We don’t stop for dog meat. (I wouldn’t be able to look my pup in the eye again anyway.)
While some stops are pure street, with plastic chairs and tables flanking a charcoal grill, there are a couple of small restaurants as well. With our unwieldy group of about 20, finding places that can accommodate all of us is tricky. Fredrick Wilson, a chef from St. Louis who now runs the company after the founders moved to Philadelphia, says he has started capping groups at 15 to keep things manageable.
The brightest gem is the crab soup — savory yellow broth surrounding an ocean-plucked crustacean, thick tapioca noodles submerged below, salty pork rinds and a fried fish cake on top. We’re nearing the end of the four-hour trip, sampling savory banh xeo pancakes, when the tour leader poses the question: “Who wants to try the fertilized duck egg?” Why, of course.
My only critique of the tour would be that it does not push the culinary envelope enough. There’s a reason for this, Wilson explains: You want to capture the less-adventurous half of the couple in order to get business from both. That’s why he does not do dishes with Vietnam’s famously pungent fish sauce already included. (You can add it, and I do. Liberally.) We don’t stop for dog meat. (I wouldn’t be able to look my pup in the eye again anyway.)
The purely optional fertilized egg is a squeamish delight. The shell is peeled away to reveal a half-formed duck embryo with a tiny head poking out.
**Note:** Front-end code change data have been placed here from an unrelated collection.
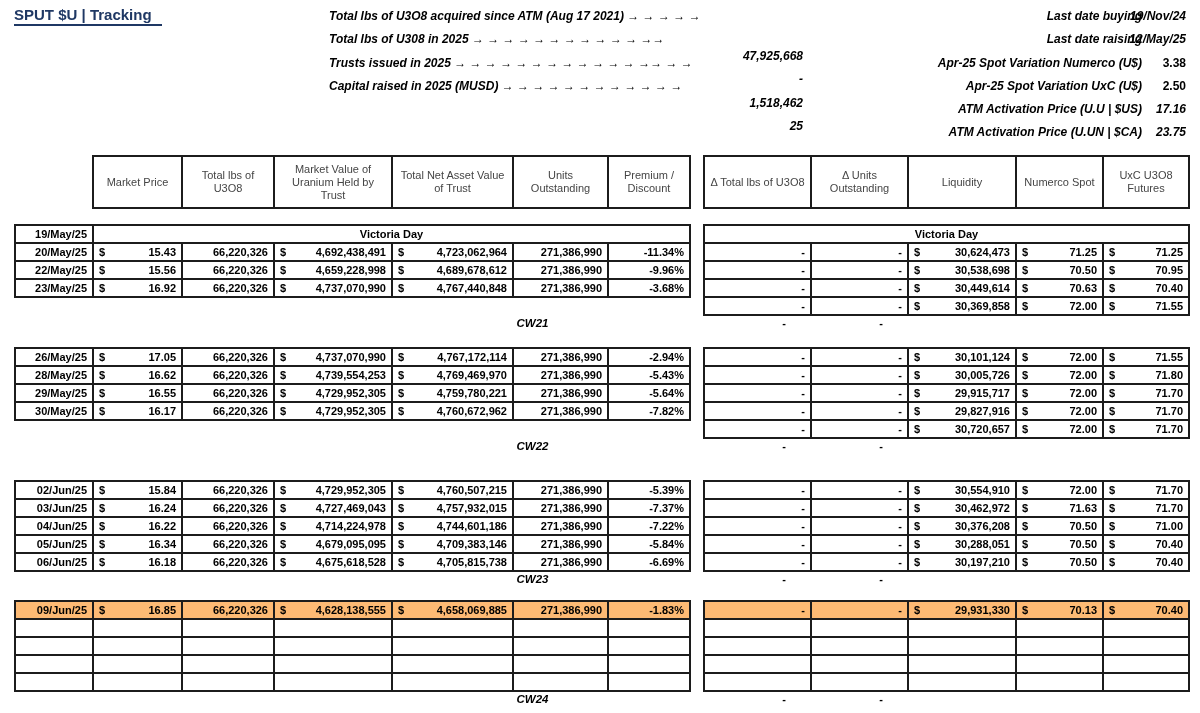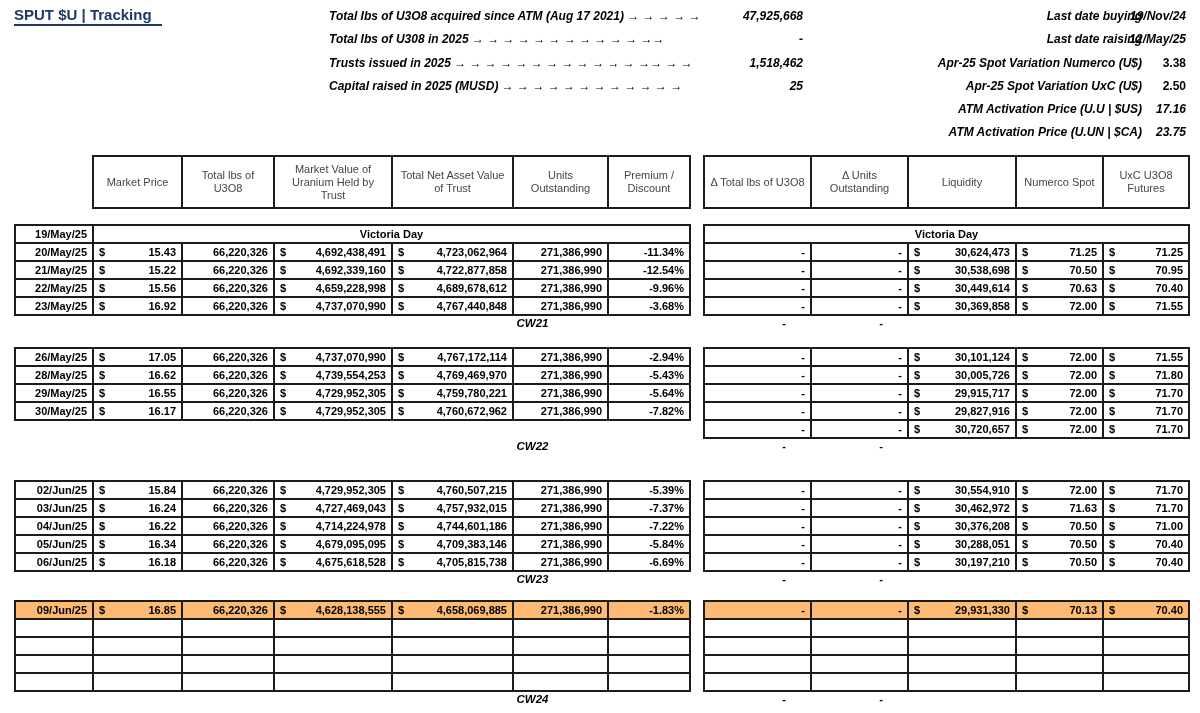--- a/index.html
+++ b/index.html
@@ -13,7 +13,7 @@
   .r-label{left:696px;width:398px;text-align:right;}
   .r-val{left:1092px;width:94px;}
   .l-label{left:281px;}
-  .l-val{left:650px;width:153px;}
+  .l-val{left:650px;width:153px;margin-top:40px;}
   .upright{font-style:normal;}
   .padded{padding-right:14px;}
   

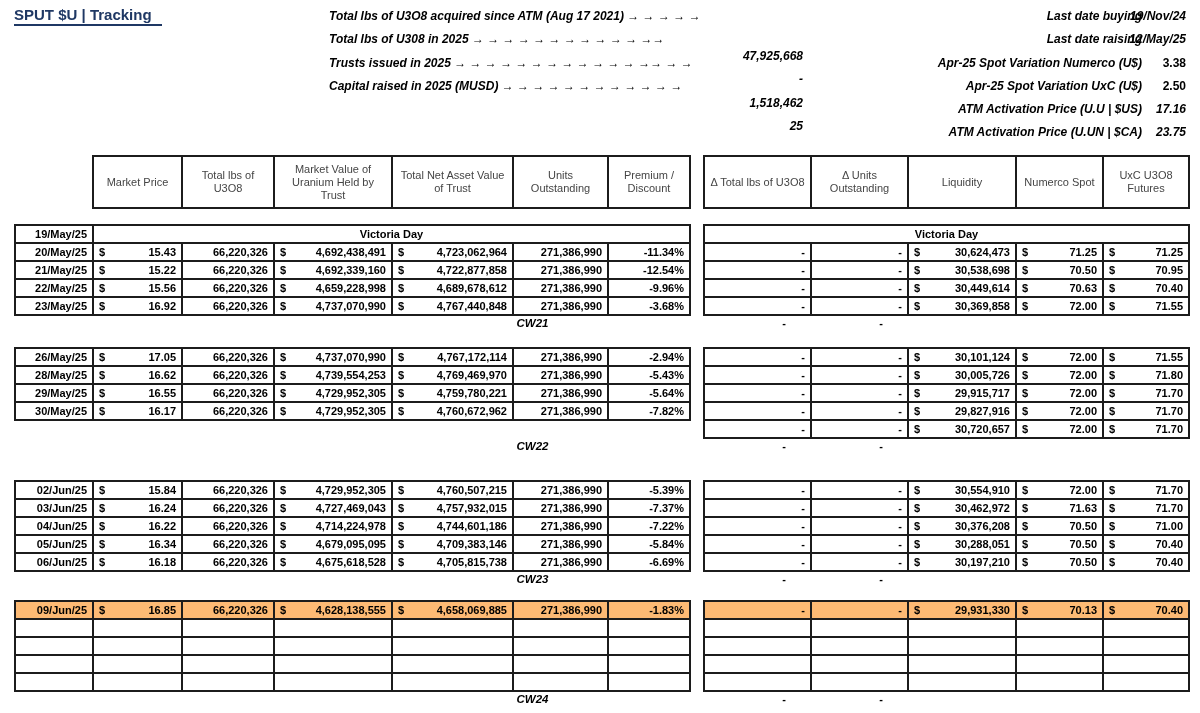--- a/index.html
+++ b/index.html
@@ -136,15 +136,6 @@
       <td class="num">-11.34%</td>
     </tr>
         <tr>
-      <td class="date">21/May/25</td>
-      <td class="acc"><span class="sym">$</span><span>15.22</span></td>
-      <td class="num">66,220,326</td>
-      <td class="acc"><span class="sym">$</span><span>4,692,339,160</span></td>
-      <td class="acc"><span class="sym">$</span><span>4,722,877,858</span></td>
-      <td class="num">271,386,990</td>
-      <td class="num">-12.54%</td>
-    </tr>
-        <tr>
       <td class="date">22/May/25</td>
       <td class="acc"><span class="sym">$</span><span>15.56</span></td>
       <td class="num">66,220,326</td>

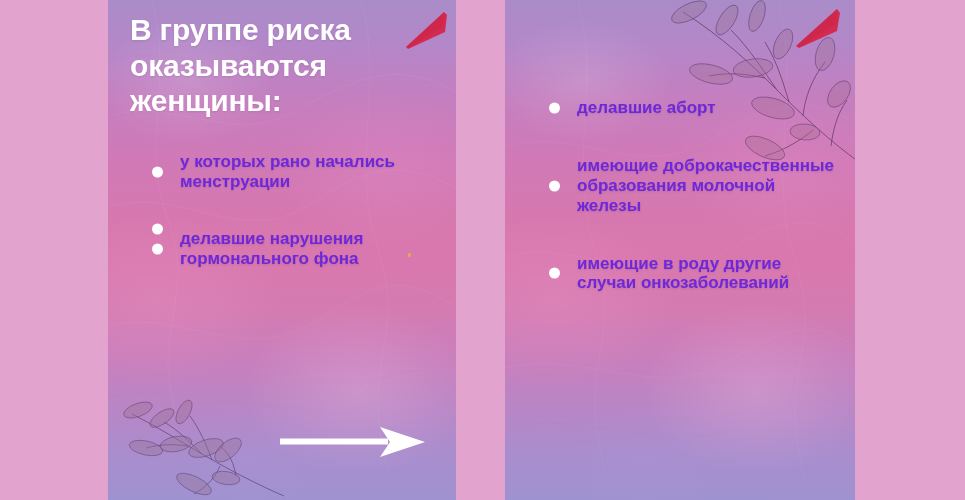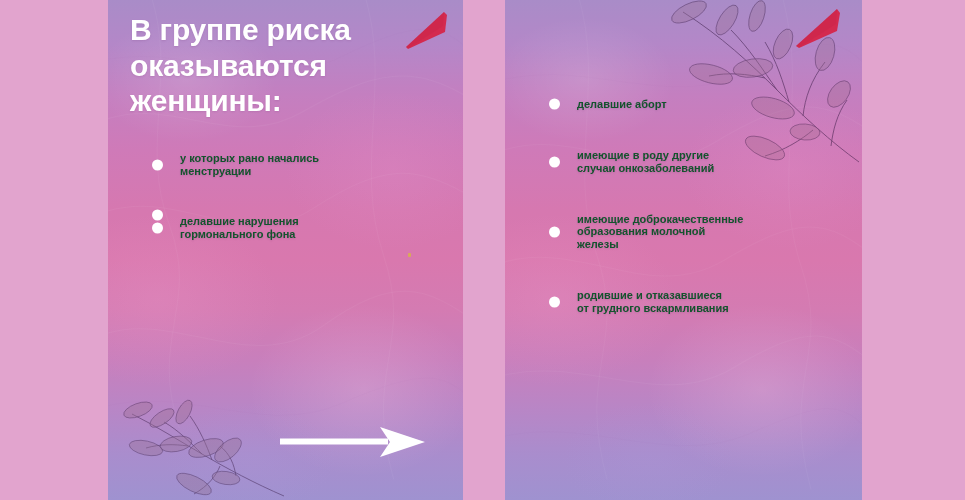--- a/index.html
+++ b/index.html
@@ -22,7 +22,6 @@
     top: 0;
     height: 500px;
     overflow: hidden;
-    padding-left: 7px;
   }
   #panel-left  { left: 108px; width: 348px; }
   #panel-right { left: 505px; width: 350px; }

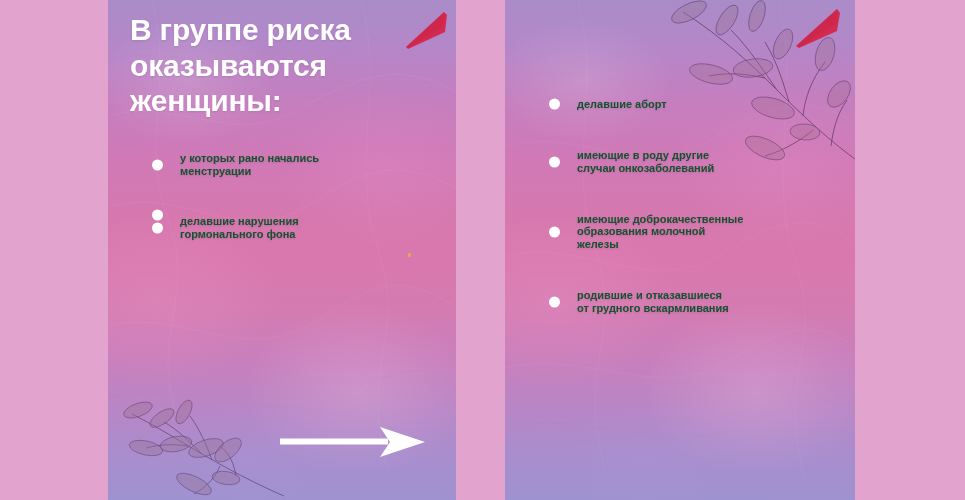--- a/index.html
+++ b/index.html
@@ -112,8 +112,8 @@
     position: relative;
     display: block;
     padding-left: 50px;
-    color: #14532d;
-    font-size: 11px;
+    color: #6d28d9;
+    font-size: 17px;
     line-height: 1.17;
     font-weight: bold;
     text-shadow: 0 1px 2px rgba(120,60,120,0.22);

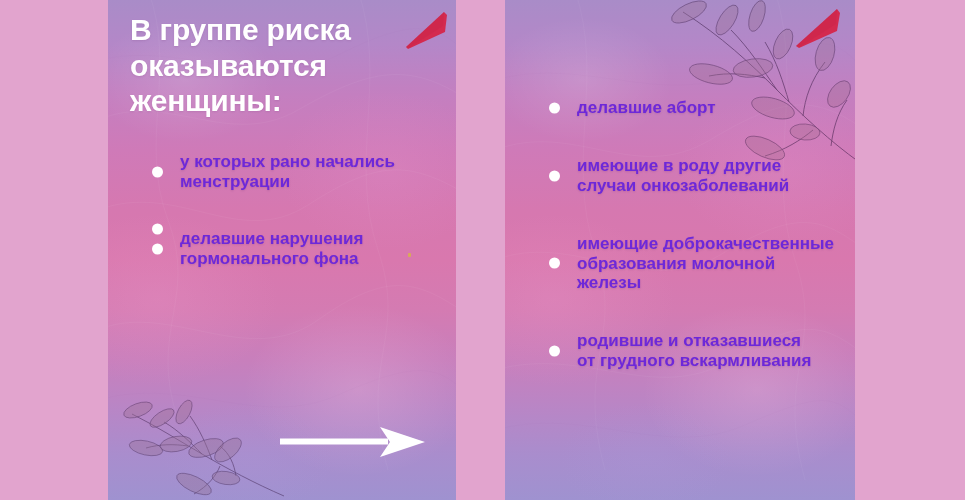--- a/index.html
+++ b/index.html
@@ -280,17 +280,17 @@
         </li>
         <li class="bullet-item">
           <span class="bullet-dot"></span>
-          <span class="bullet-text">имеющие в роду другие
-случаи онкозаболеваний</span>
-        </li>
-        <li class="bullet-item">
-          <span class="bullet-dot"></span>
           <span class="bullet-text">имеющие доброкачественные
 образования молочной
 железы</span>
         </li>
         <li class="bullet-item">
           <span class="bullet-dot"></span>
+          <span class="bullet-text">имеющие в роду другие
+случаи онкозаболеваний</span>
+        </li>
+        <li class="bullet-item">
+          <span class="bullet-dot"></span>
           <span class="bullet-text">родившие и отказавшиеся
 от грудного вскармливания</span>
         </li>

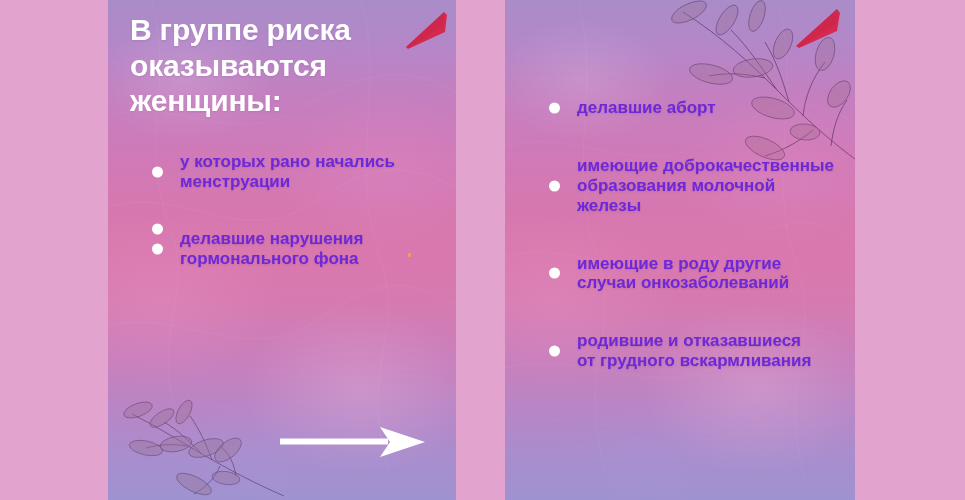--- a/index.html
+++ b/index.html
@@ -289,11 +289,6 @@
           <span class="bullet-text">имеющие в роду другие
 случаи онкозаболеваний</span>
         </li>
-        <li class="bullet-item">
-          <span class="bullet-dot"></span>
-          <span class="bullet-text">родившие и отказавшиеся
-от грудного вскармливания</span>
-        </li>
       </ul>
     </div>
   </div>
It is not quite tough enough to be meat, not soft enough to be egg. Dipped in a bit of black pepper sauce, it’s lovely.
It’s a good time to savor the moment, hunched in an undersized plastic chair. Locals are chattering in Vietnamese and our table is trading travel tales over beers as the temperature finally starts to cool. Not for long, though. We are due back on the bikes to slip through Saigon’s crevices in search of dessert.